Like I mentioned last time, even though one can include YAML configuration from Consul in Nomad jobs via the template
stanza, I prefer to have as much as possible in the Nomad file directly for better versioning and rollbackability ( YAML stored in Consul evolves independently of the Nomad job’s lifecycle, so rollbacking the latter won’t do anything about the former ).

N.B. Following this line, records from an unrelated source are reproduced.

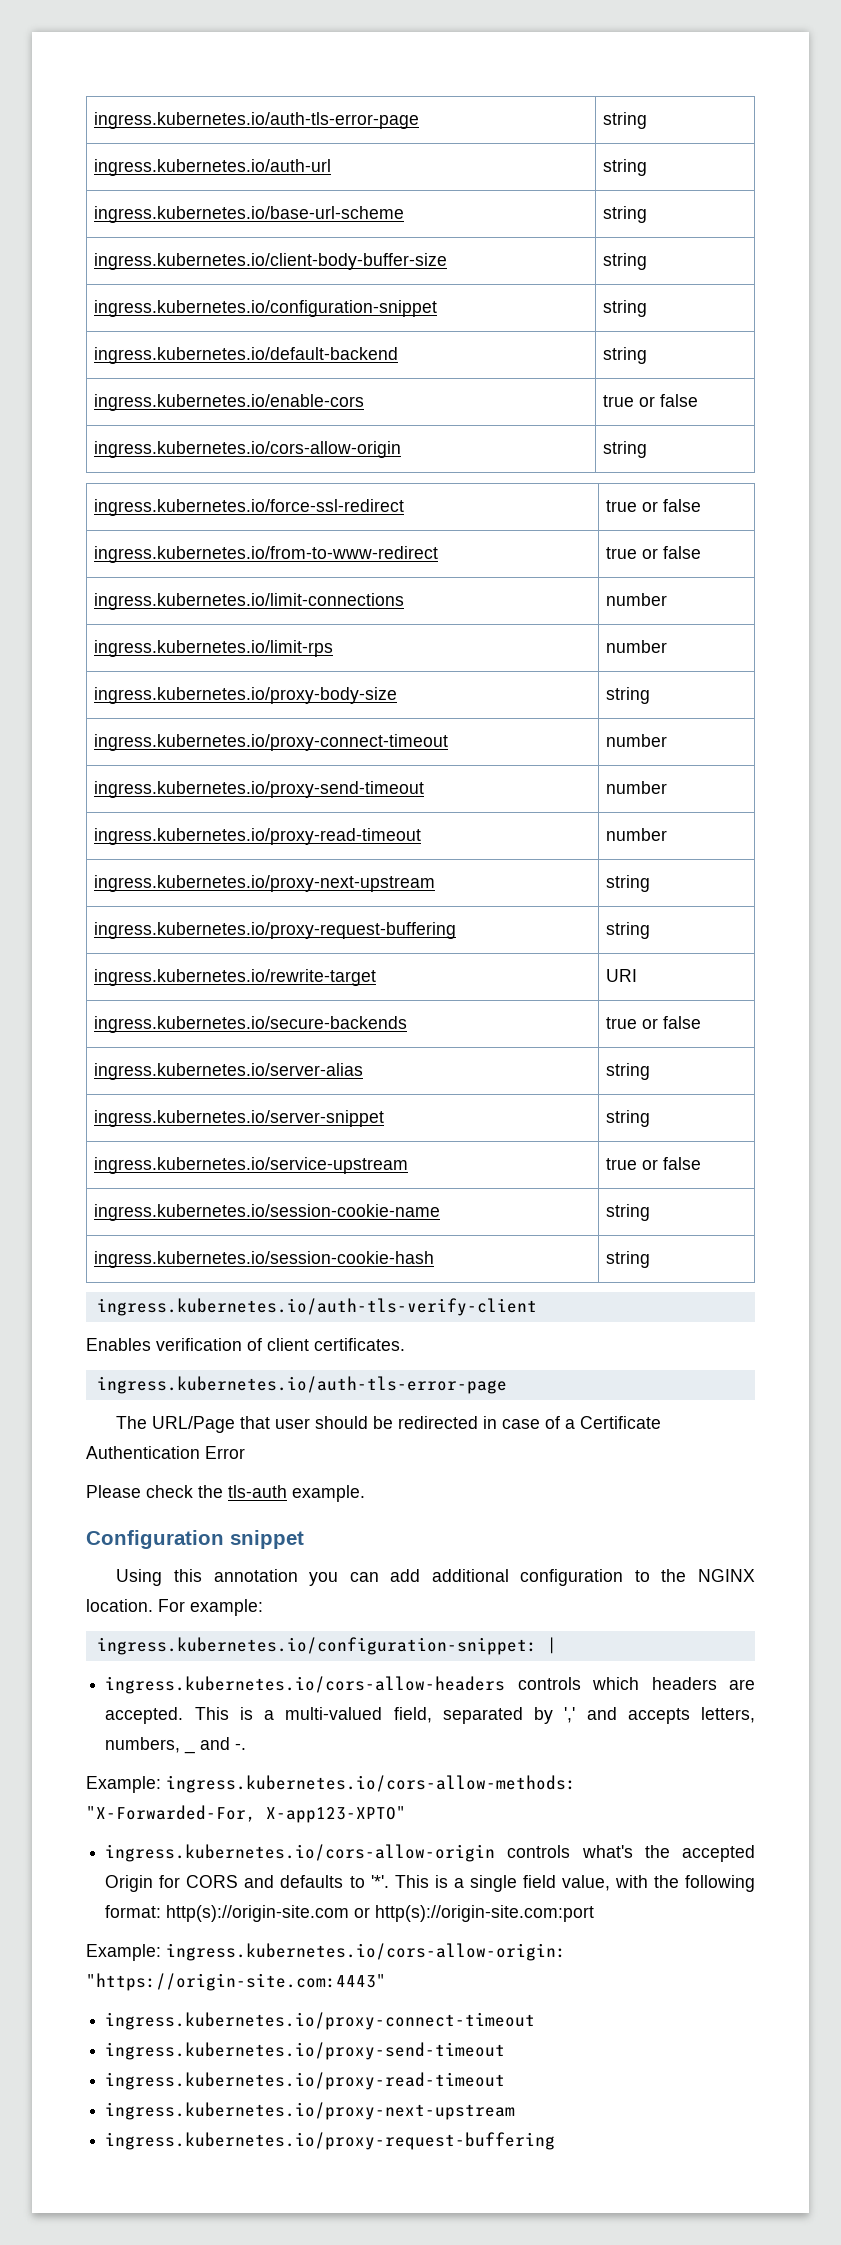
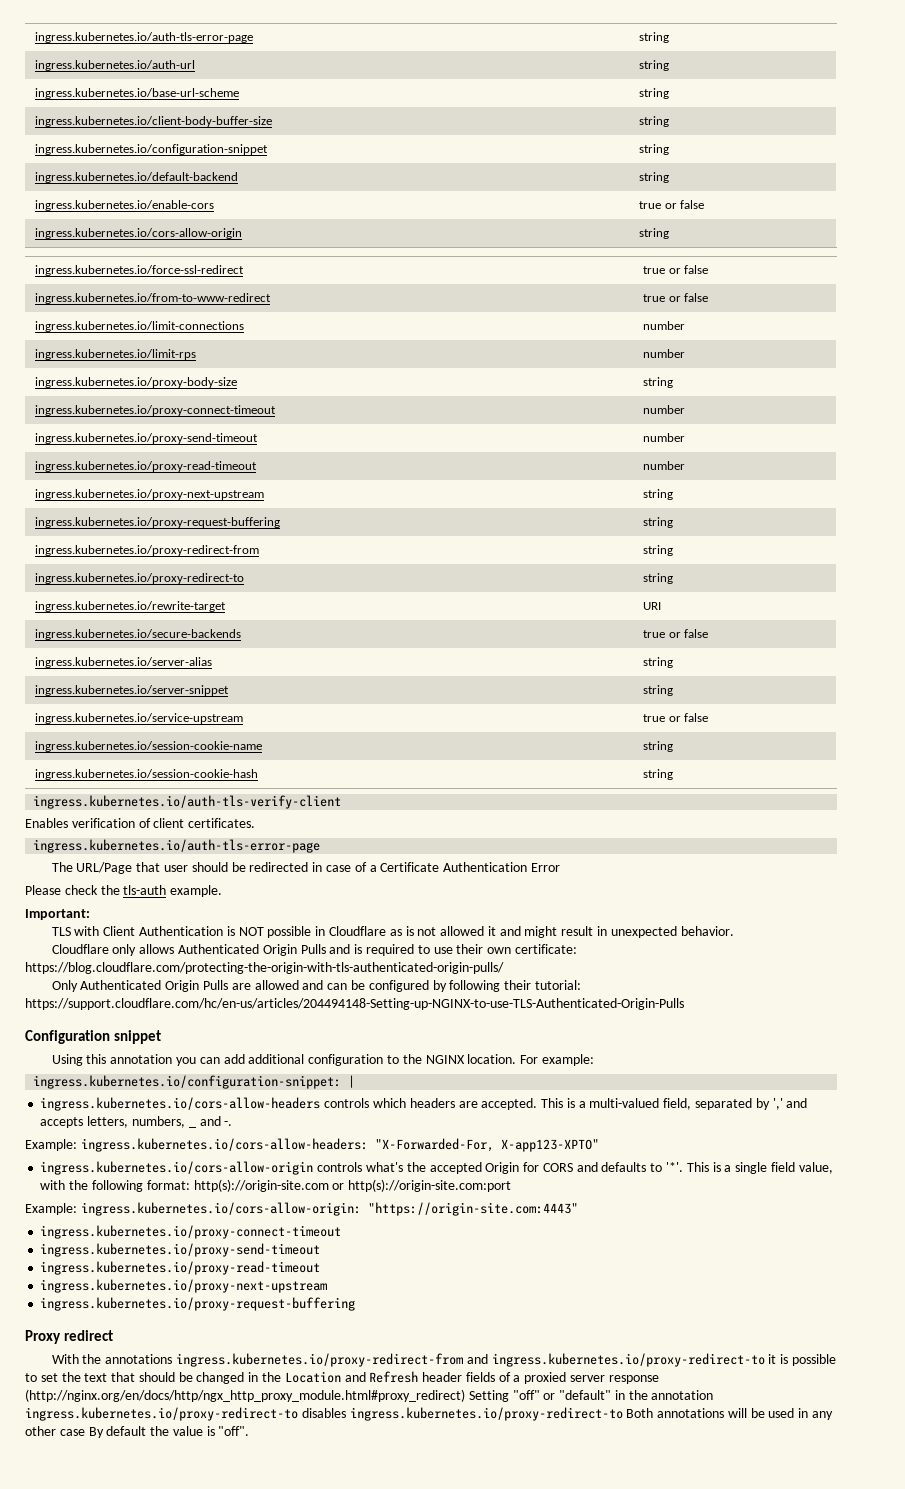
(651, 930) none -> [35,545,260,556] [643,545,674,556] [35,573,245,584] [643,573,674,584] // ingress.kubernetes.io/proxy-redirect-from | string // ingress.kubernetes.io/proxy-redirect-to | string
(365, 1493) none -> [25,909,90,920] [51,926,734,938] [51,944,577,956] [25,962,504,974] [51,980,581,992] [25,998,684,1010] // Important: // TLS with Client Authentication is NOT possible in Cloudflare as is not allowed it and might result in unexpected behavior. // Cloudflare only allows Authenticated Origin Pulls and is required to use their own certificate: https://blog.cloudflare.com/protecting-the-origin-with-tls-authenticated-origin-pulls/ // Only Authenticated Origin Pulls are allowed and can be configured by following their tutorial: https://support.cloudflare.com/hc/en-us/articles/204494148-Setting-up-NGINX-to-use-TLS-Authenticated-Origin-Pulls
[166,1775,576,1793] ingress.kubernetes.io/cors-allow-methods: -> [80,1138,368,1152] ingress.kubernetes.io/cors-allow-headers:
(556, 2141) none -> [25,1330,114,1344] [51,1353,836,1367] [25,1371,659,1384] [25,1389,714,1402] [25,1407,834,1421] [25,1426,250,1438] // Proxy redirect // With the annotations ingress.kubernetes.io/proxy-redirect-from and ingress.kubernetes.io/proxy-redirect-to it is possible to set the text that should be changed in the Location and Refresh header fields of a proxied server response (http://nginx.org/en/docs/http/ngx_http_proxy_module.html#proxy_redirect) Setting "off" or "default" in the annotation ingress.kubernetes.io/proxy-redirect-to disables ingress.kubernetes.io/proxy-redirect-to Both annotations will be used in any other case By default the value is "off".

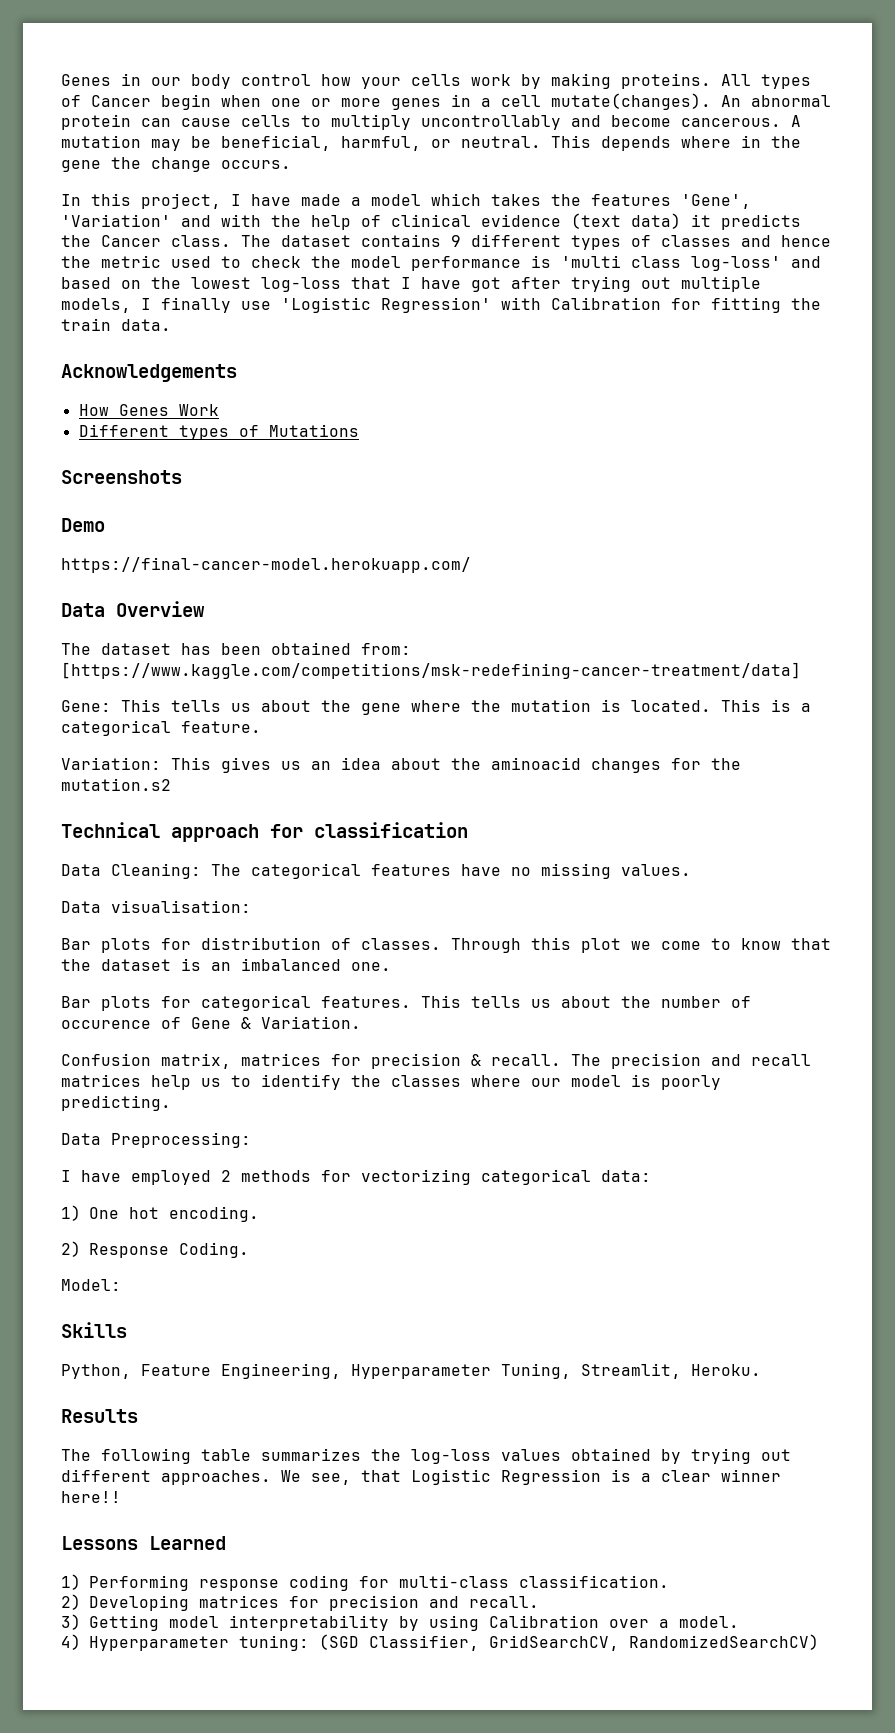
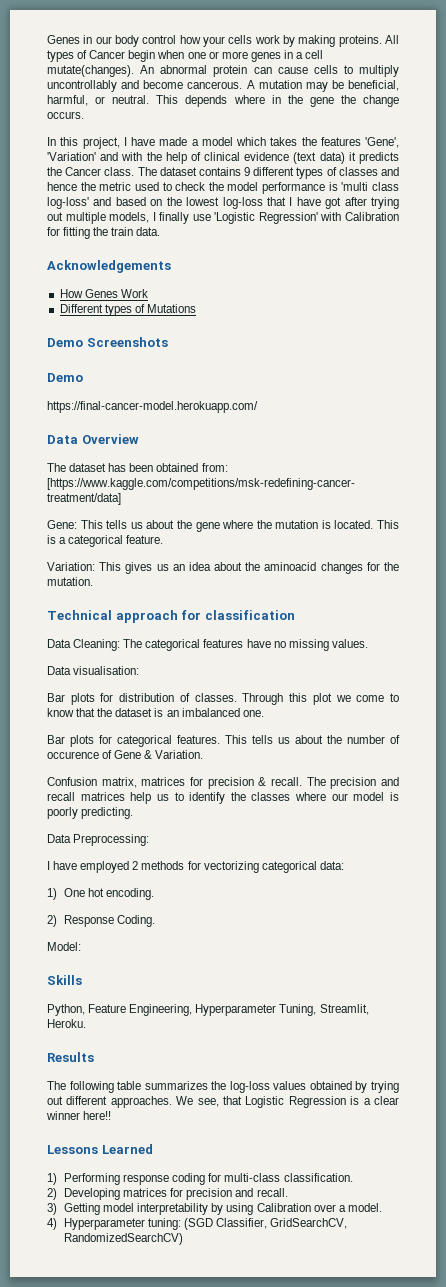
(359, 430) none -> [47,338,83,347] Demo
[61,778,171,791] mutation.s2 -> [47,577,93,586] mutation.

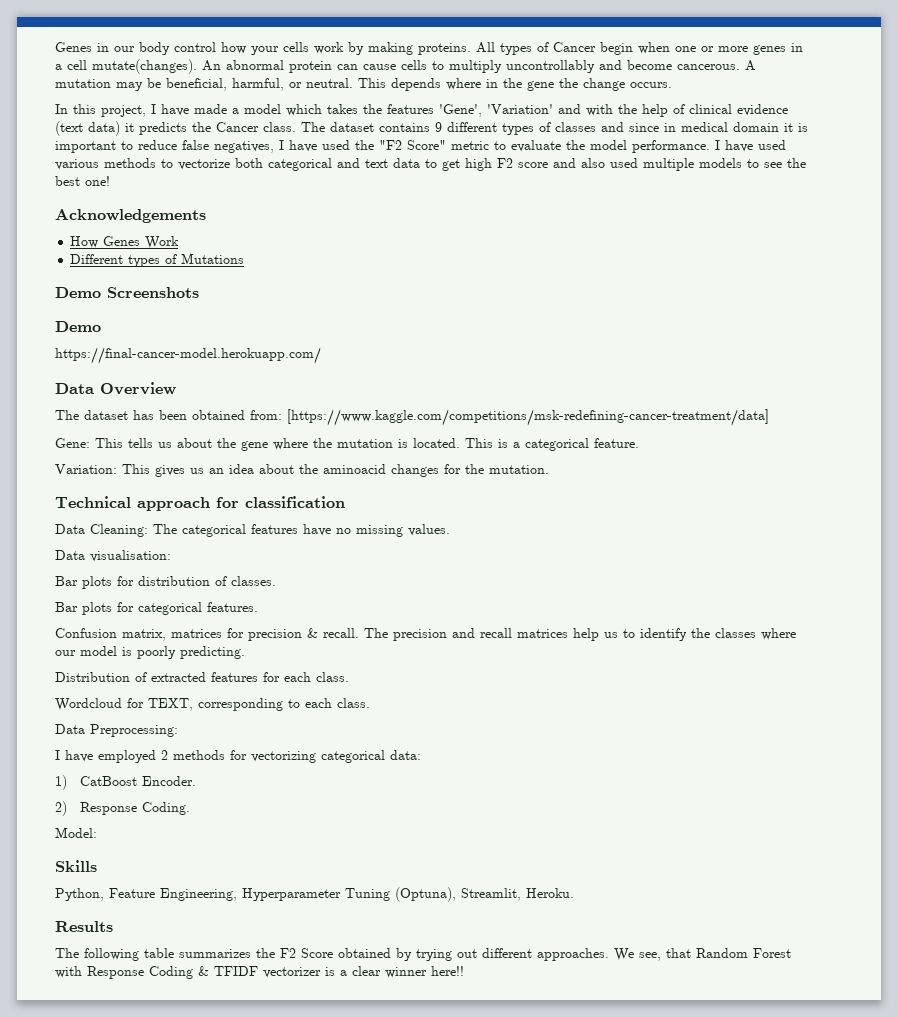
[47,182,399,194] [47,197,400,209] [47,212,399,224] [47,227,161,239] hence the metric used to check the model performance is 'multi class log-loss' and based on the lowest log-loss that I have got after trying out multiple models, I finally use 'Logistic Regression' with Calibration for fitting the train data. -> [629,122,808,132] [55,140,786,153] [55,158,806,171] [55,176,110,186] since in medical domain it is important to reduce false negatives, I have used the "F2 Score" metric to evaluate the model performance. I have used various methods to vectorize both categorical and text data to get high F2 score and also used multiple models to see the best one!
[242,693,400,705] [47,708,264,717] Through this plot we come to know that the dataset is an imbalanced one. -> (276, 581) none
[225,735,400,744] [47,750,204,759] This tells us about the number of occurence of Gene & Variation. -> (258, 607) none
(134, 813) none -> [55,672,349,682] [55,698,370,711] // Distribution of extracted features for each class. // Wordcloud for TEXT, corresponding to each class.
[63,888,155,900] One hot encoding. -> [80,776,197,786] CatBoost Encoder.
[279,1004,317,1016] Tuning, -> [345,887,456,902] Tuning (Optuna),
[229,1081,307,1093] log-loss values -> [280,948,333,958] F2 Score
[245,1096,346,1108] Logistic Regression -> [696,948,791,958] [55,966,321,979] Random Forest with Response Coding & TFIDF vectorizer
[47,1144,153,1154] [47,1173,353,1185] [47,1188,288,1200] [47,1203,382,1215] [47,1218,348,1230] [63,1233,183,1245] // Lessons Learned // 1) Performing response coding for multi-class classification. // 2) Developing matrices for precision and recall. // 3) Getting model interpretability by using Calibration over a model. // 4) Hyperparameter tuning: (SGD Classifier, GridSearchCV, RandomizedSearchCV) -> (464, 971) none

To run a basic, monolithic Loki service with local storage and unlimited retention, a host volume for said storage, Traefik as a reverse proxy (with TLS and a basic auth middleware attached, since Loki doesn’t do auth itself) and Loki’s YAML configuration file embedded, you need something along these lines:
job "loki" {
datacenters = ["dc1"]
type = "service"
update {
max_parallel = 1
health_check = "checks"
min_healthy_time = "10s"
healthy_deadline = "3m"
progress_deadline = "5m"
}
group "loki" {
count = 1
restart {
attempts = 3
interval = "5m"
delay = "25s"
mode = "delay"
}
network {
port "loki" {
to = 3100
}
}
volume "loki" {
type = "host"
read_only = false
source = "loki"
}
task "loki" {
driver = "docker"
config {
image = "grafana/loki:2.2.1"
args = [
"-config.file",
"local/loki/local-config.yaml",
]
ports = ["loki"]
}
volume_mount {
volume = "loki"
destination = "/loki"
read_only = false
}
template {
data = <<EOH
auth_enabled: false
server:
http_listen_port: 3100
ingester:
lifecycler:
address: 127.0.0.1
ring:
kvstore:
store: inmemory
replication_factor: 1
final_sleep: 0s
# Any chunk not receiving new logs in this time will be flushed
chunk_idle_period: 1h
# All chunks will be flushed when they hit this age, default is 1h
max_chunk_age: 1h
# Loki will attempt to build chunks up to 1.5MB, flushing if chunk_idle_period or max_chunk_age is reached first
chunk_target_size: 1048576
# Must be greater than index read cache TTL if using an index cache (Default index read cache TTL is 5m)
chunk_retain_period: 30s
max_transfer_retries: 0 # Chunk transfers disabled
schema_config:
configs:
- from: 2020-10-24
store: boltdb-shipper
object_store: filesystem
schema: v11
index:
prefix: index_
period: 24h
storage_config:
boltdb_shipper:
active_index_directory: /loki/boltdb-shipper-active
cache_location: /loki/boltdb-shipper-cache
cache_ttl: 24h # Can be increased for faster performance over longer query periods, uses more disk space
shared_store: filesystem
filesystem:
directory: /loki/chunks
compactor:
working_directory: /tmp/loki/boltdb-shipper-compactor
shared_store: filesystem
limits_config:
reject_old_samples: true
reject_old_samples_max_age: 168h
chunk_store_config:
max_look_back_period: 0s
table_manager:
retention_deletes_enabled: false
retention_period: 0s
EOH
destination = "local/loki/local-config.yaml"
}
resources {
cpu = 512
memory = 256
}
service {
name = "loki"
port = "loki"
check {
name = "Loki healthcheck"
port = "loki"
type = "http"
path = "/ready"
interval = "20s"
timeout = "5s"
check_restart {
limit = 3
grace = "60s"
ignore_warnings = false
}
}
tags = [
"traefik.enable=true",
"traefik.http.routers.loki.tls=true",
# the middleware has to be declared somewhere else, we only attach it here
"traefik.http.routers.loki.middlewares=loki-basicauth@file",
]
}
}
}
}
Conclusion
So, which logging agent to use with Nomad ? As always, it depends. If you have ElasticSearch or any of the compatible alternatives, Filebeat is probably the best option due to the native support. If you only run Docker-based tasks, Vector collecting Docker Daemon’s logs (with Docker labels for context) is a pretty decent option. If neither, or you want more context ( like custom metadata) than what is available with Vector, nomad_follower is for you.